**Exercise:** Can you print the data exactly and leave out each image?
━━━ Data excerpts ━━━
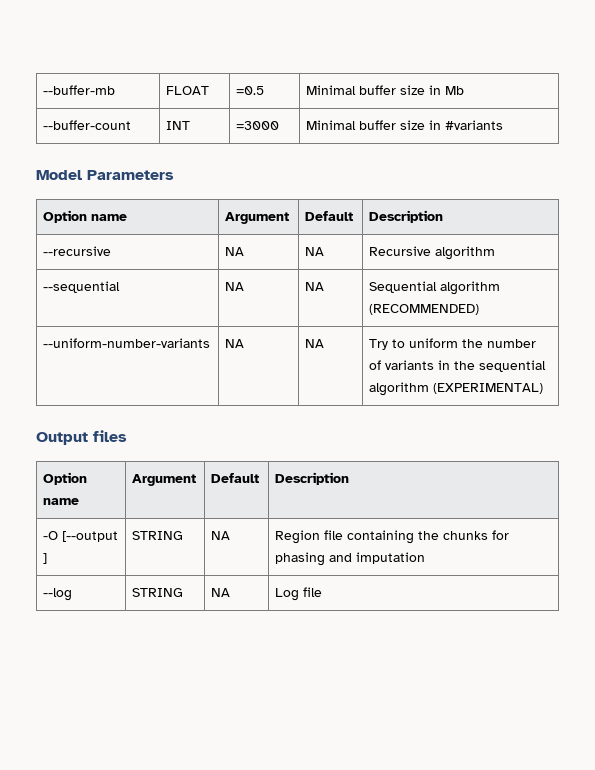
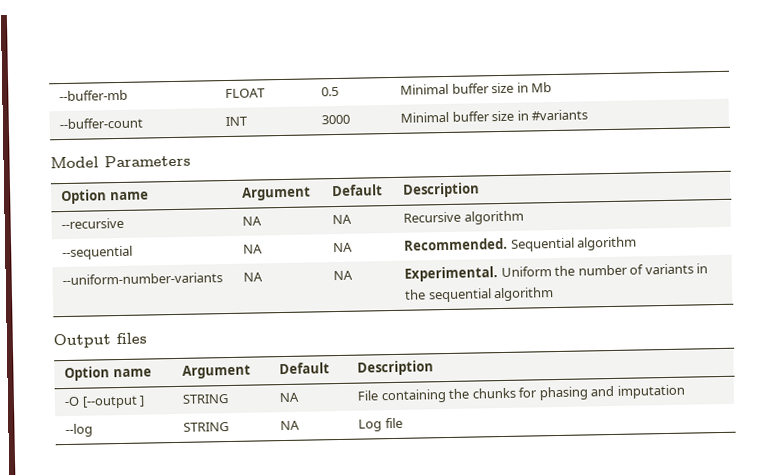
[236,86,265,95] =0.5 -> [321,86,340,97] 0.5
[236,121,280,130] =3000 -> [321,114,351,125] 3000
(325, 286) none -> [404,237,509,251] Recommended.
[369,304,480,315] (RECOMMENDED) -> (638, 243) none
[369,338,459,350] Try to uniform -> [404,266,552,282] Experimental. Uniform
[433,383,544,394] (EXPERIMENTAL) -> (555, 294) none
[275,530,344,544] Region file -> [357,390,379,401] File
━━━
**The completed task:**
[236,86,265,95] =0.5 -> [321,86,340,97] 0.5
[236,121,280,130] =3000 -> [321,114,351,125] 3000
(325, 286) none -> [404,237,509,251] Recommended.
[369,304,480,315] (RECOMMENDED) -> (638, 243) none
[369,338,459,350] Try to uniform -> [404,266,552,282] Experimental. Uniform
[433,383,544,394] (EXPERIMENTAL) -> (555, 294) none
[275,530,344,544] Region file -> [357,390,379,401] File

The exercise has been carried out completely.